How to Write a Technical Spike Summary in English
Learn the English structure and phrasing for summarizing a time-boxed technical spike so a team that wasn't involved in the investigation can understand what you learned and act on it.
A spike is only useful to the people who did it unless the findings get written down clearly — otherwise all the knowledge gained during those two or three focused days evaporates the moment the next person asks “so, can we do this or not?” Writing a good spike summary in English means translating exploratory, half-finished thinking into a clean narrative that someone outside your head can follow and trust.
Key Vocabulary
Spike — a short, time-boxed technical investigation aimed at answering a specific question or reducing uncertainty, rather than producing shippable code. “We ran a two-day spike to find out whether the existing queue could support exactly-once delivery without a full rewrite.”
Time-boxed — deliberately limited to a fixed duration in advance, so the investigation stays focused and doesn’t quietly turn into unplanned production work. “The spike was time-boxed to three days; anything left unanswered at that point would be written up as an open question, not chased further.”
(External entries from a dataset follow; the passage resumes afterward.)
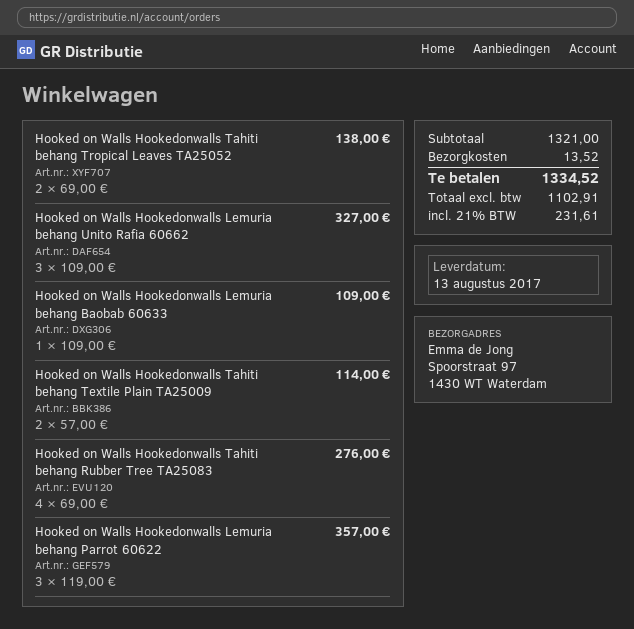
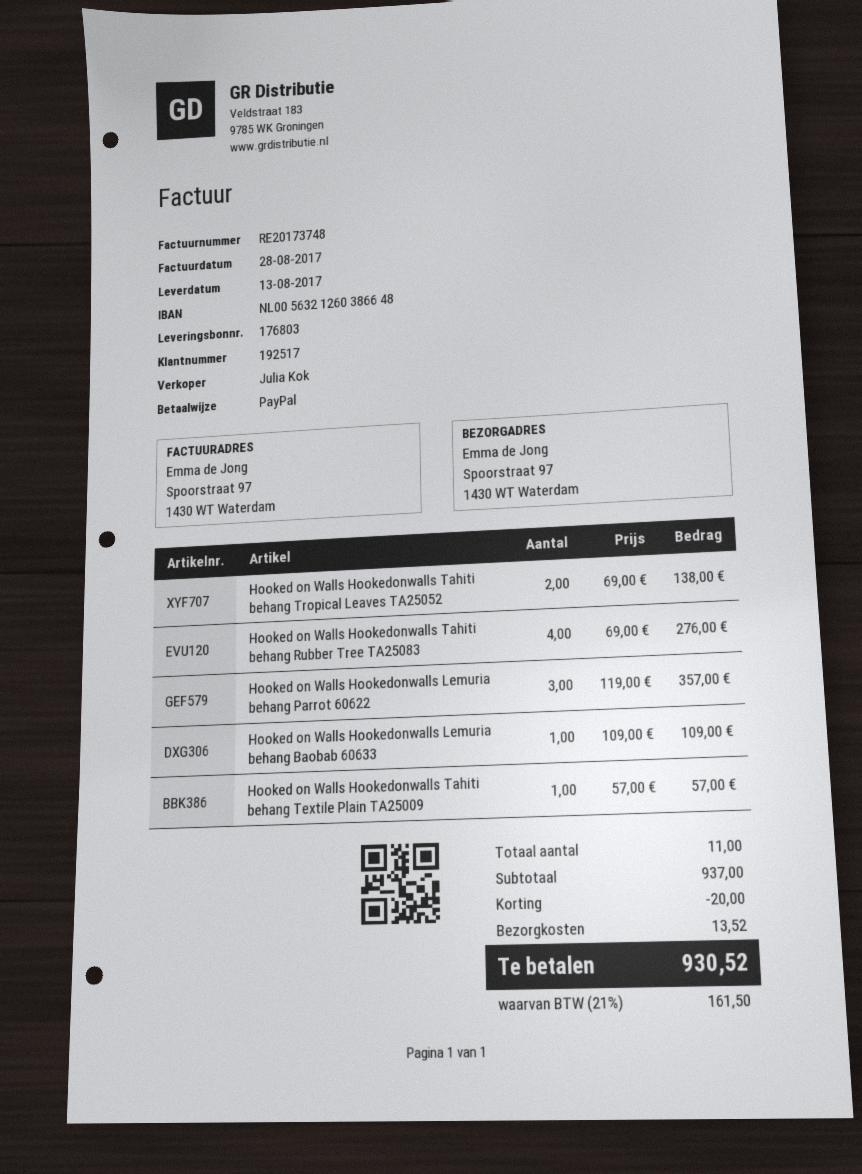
Hooked on Walls Hookedonwalls Lemuria behang Unito Rafia 60662: 3 x 109.00 = 327.00 -> none
Hooked on Walls Hookedonwalls Tahiti behang Textile Plain TA25009: 2 x 57.00 = 114.00 -> 1 x 57.00 = 57.00
subtotal: 1321.00 -> 937.00
discount: none -> 20.00
tax: 21% = 231.61 -> 21% = 161.50
total: 1334.52 -> 930.52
Feasibility — whether an approach is technically possible and practical given real constraints, as opposed to merely possible in theory. “The spike confirmed feasibility for the migration path, but flagged that it would require a temporary dual-write phase.”
Dead end — an approach that was seriously tried and ruled out, worth documenting so nobody re-investigates it later without knowing why it failed. “Using the built-in cache invalidation hook turned out to be a dead end — it fires before the write is actually committed, so it can’t be used for this purpose.”
Recommendation — the concrete next step the spike leads to, stated plainly rather than left for the reader to infer from the raw findings. “Our recommendation is to proceed with option B and file a follow-up ticket to handle the edge case we found around concurrent updates.”
Structuring the Summary
- “Question: Could we replace the current polling mechanism with a webhook-based approach without breaking backward compatibility?”
- “What we tried: We prototyped a webhook receiver against the sandbox environment and tested it against three of our highest-volume event types.”
- “What we found: Webhooks work reliably for two of the three event types; the third arrives out of order roughly 5% of the time, which our current processing logic isn’t built to handle.”
- “What we didn’t get to: We didn’t test behavior under sustained high load, since that was out of scope for a two-day spike.”
Writing the Recommendation Clearly
- “Based on this, we recommend moving forward with the webhook approach for the two reliable event types, and keeping polling as a fallback for the third until we can address ordering.”
- “We do not recommend a full cutover yet — the load testing gap is a real risk, and we’d want at least one more day to close it before committing.”
- “If the team decides to proceed anyway, the highest-priority follow-up is handling out-of-order delivery, since it currently isn’t safe to ignore.”
Professional Tips
- State the original question first, verbatim. A reader who wasn’t there needs to know exactly what was being answered before they can judge whether the findings actually answer it.
- Separate “what we found” from “what we recommend.” Findings are facts from the investigation; the recommendation is a judgment call — conflating them makes it harder for someone else to disagree with the judgment while still trusting the facts.
- Name dead ends explicitly, not just the path that worked. This saves the next person from re-running an experiment that already failed, and shows the investigation was thorough rather than lucky.
- Flag what was out of scope, not just what was answered. A gap the reader doesn’t know about is far riskier than one that’s clearly labeled as unaddressed.
Practice Exercise
- Write a one-sentence “Question” statement for a hypothetical spike, phrased so someone with zero context could understand exactly what was being investigated.
- Write two bullet points distinguishing a finding (“what we found”) from a recommendation (“what we suggest doing about it”) for the same hypothetical spike.
- Write one sentence naming a dead end you ruled out and briefly explaining why it didn’t work.